During Wednesday's oral arguments, Justice Elena Kagan summed up the high court's challenge when she said the public often believes that "every time the court gets involved [in public prayer issues], things get worse instead of better."
Those opposing the town meeting prayers argue that — because the public commonly participates in local government meetings much more directly than at legislative meetings at the state or federal level — sectarian prayers can have a coercive effect. A Muslim or Jew, for example, who attends a town board meeting to apply for a business license may feel intimidated or coerced if they're asked to stand while a Christian prayer is read, the argument goes.
Justice Antonin Scalia raised questions about the coercion argument because the public isn't forced to pray and is free to decline to participate.
But Douglas Laycock, an attorney representing the two woman who filed the lawsuit against the town, said it's coercive because "it is impossible not to participate without attracting attention to yourself."
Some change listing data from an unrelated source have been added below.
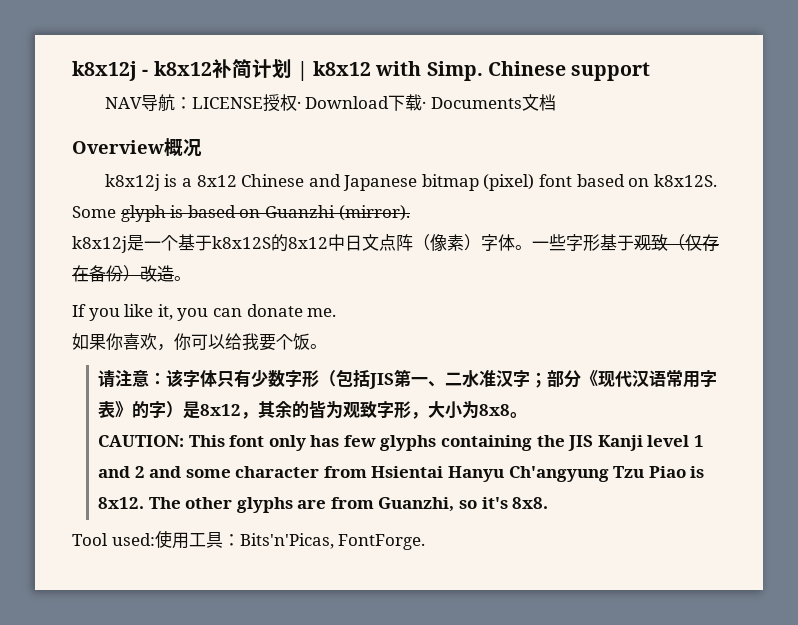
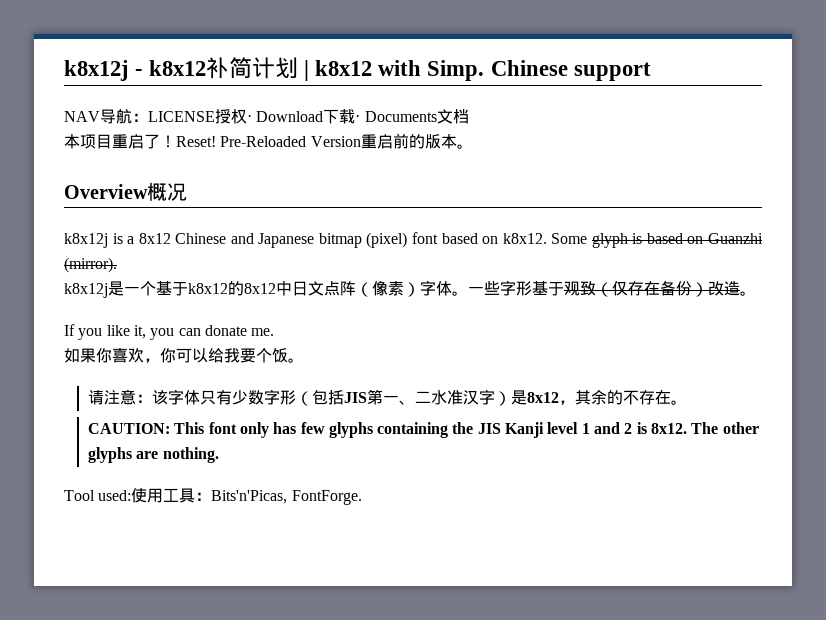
(556, 102) none -> [64,133,473,149] // 本项目重启了！Reset! Pre-Reloaded Version重启前的版本。
[653,174,717,187] k8x12S. -> [502,233,547,244] k8x12.
[212,236,271,249] k8x12S -> [188,283,228,294] k8x12
[529,370,717,388] [97,401,510,419] ；部分《现代汉语常用字表》的字）是8x12，其余的皆为观致字形，大小为8x8 -> [494,390,671,406] ）是8x12，其余的不存在
[149,466,686,482] and some character from Hsientai Hanyu Ch'angyung Tzu Piao -> (633, 428) none
[330,497,549,512] from Guanzhi, so it's 8x8. -> [162,447,219,463] nothing.

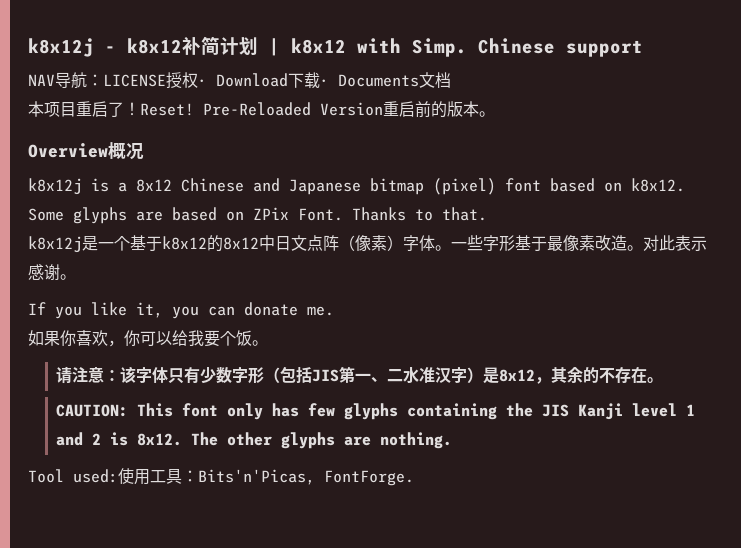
[591,233,763,248] [64,257,117,273] glyph is based on Guanzhi (mirror). -> [73,207,487,224] glyphs are based on ZPix Font. Thanks to that.
[564,280,740,297] 观致（仅存在备份）改造 -> [547,235,707,251] [28,264,60,280] 最像素改造。对此表示感谢

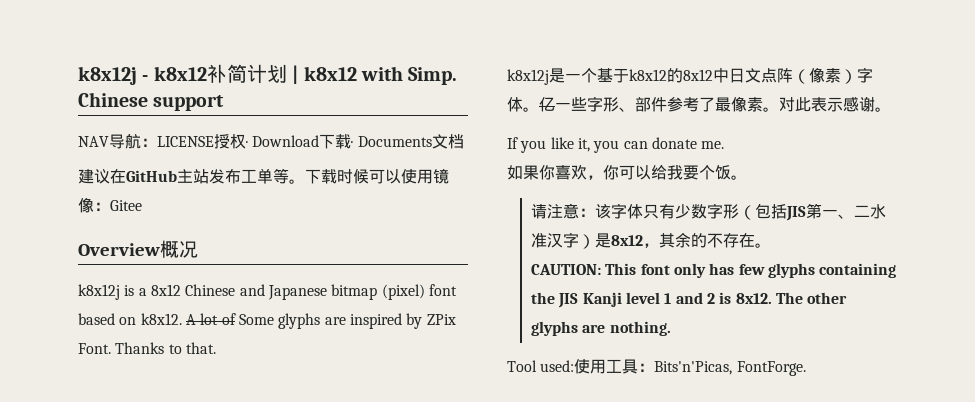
[28,101,495,118] 本项目重启了！Reset! Pre-Reloaded Version重启前的版本。 -> [78,168,449,184] [78,198,142,213] 建议在GitHub主站发布工单等。下载时候可以使用镜像：Gitee
(685, 185) none -> [185,313,236,325] A lot of
[172,207,244,221] based on -> [349,313,423,329] inspired by
(451, 248) none -> [539,97,555,112] 亿
[515,235,627,251] 基于最像素改造 -> [619,97,763,112] 、部件参考了最像素

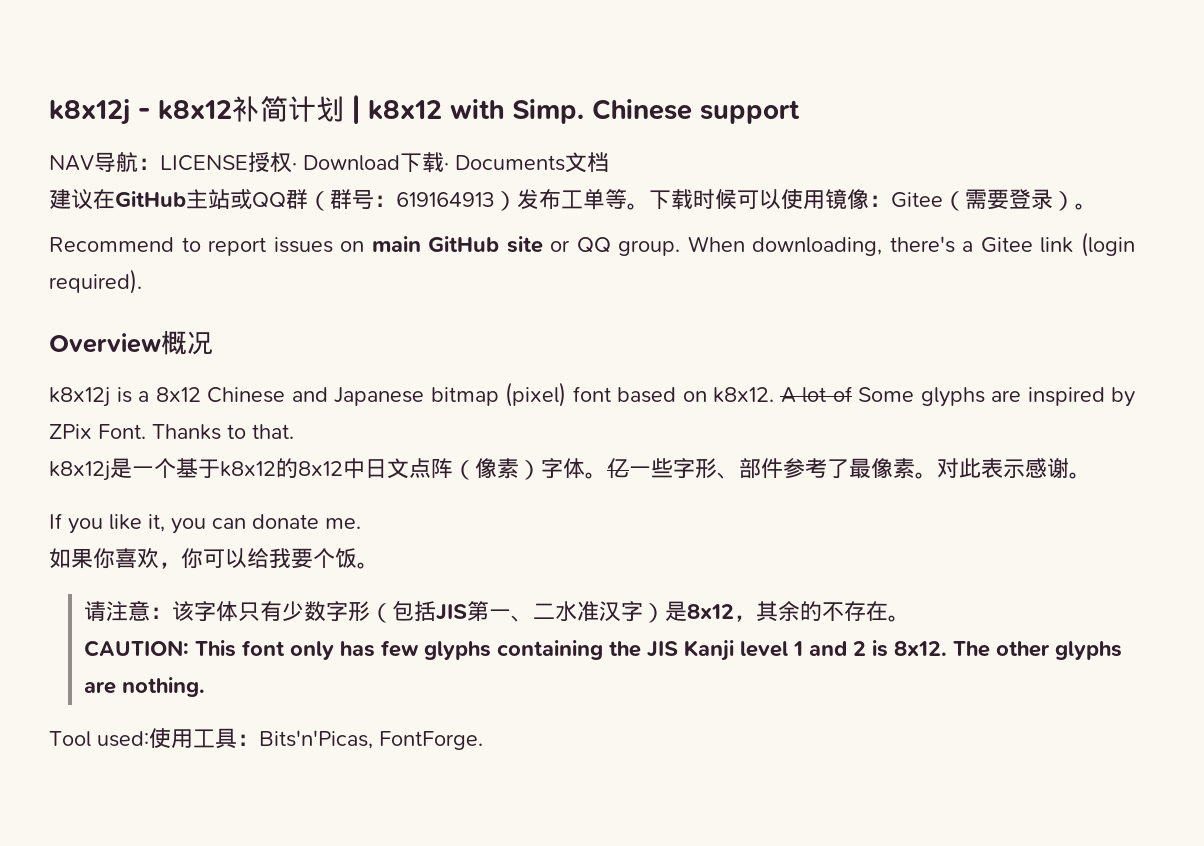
(209, 176) none -> [230,189,517,211] 或QQ群（群号：619164913）
(142, 205) none -> [943,189,1097,211] [49,232,1135,257] [49,269,142,294] （需要登录）。 // Recommend to report issues on main GitHub site or QQ group. When downloading, there's a Gitee link (login required).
"And moments later [after a prayer] you stand up to ask for a group home for your Down syndrome child or for continued use of the public access channel or whatever your petition is, having just, so far as you can tell, irritated the people that you were trying to persuade," he said.
Scalia suggested that because municipal boards are made up of ordinary people "acting as citizens," who are not full-time "judges or as experts in the executive branch," they should be able to pray at public meetings as they see fit.
Thomas Hungar, an attorney representing the town, said the town board prayers are consistent with the Constitution's Establishment Clause, which prohibits state-sponsored religious activity.
"The core of Establishment Clause concern is coercion or conduct that is so extreme that it leads to the establishment of a religion because it is putting the government squarely behind one faith to the exclusion of others, and that's clearly not what's going on here," he said.
Justice Anthony Kennedy, considered to be the swing vote on the case, asked several questions to the lawyers representing both sides.
The town of Greece opened every town meeting from 1999 through 2007, and again from January 2009 through June 2010, with a Christian-oriented invocation. In 2008, after residents Susan Galloway and Linda Stephens complained, four of 12 meetings were opened by non-Christian prayers.
The two residents filed suit and a trial court ruled in the town’s favor, finding that the town didn't intentionally exclude non-Christians. It also said that the content of the prayer wasn't an issue because there was no desire to proselytize or demean other faiths.
But a three-judge panel of the U.S. Court of Appeals for the 2nd Circuit said that even with the high court’s 1983 ruling, the practice of having one Christian prayer after another amounted to the town’s endorsement of Christianity.
The high court is expected to deliver a ruling next year before the current session ends in late June.
Associated Press reports were used in this article.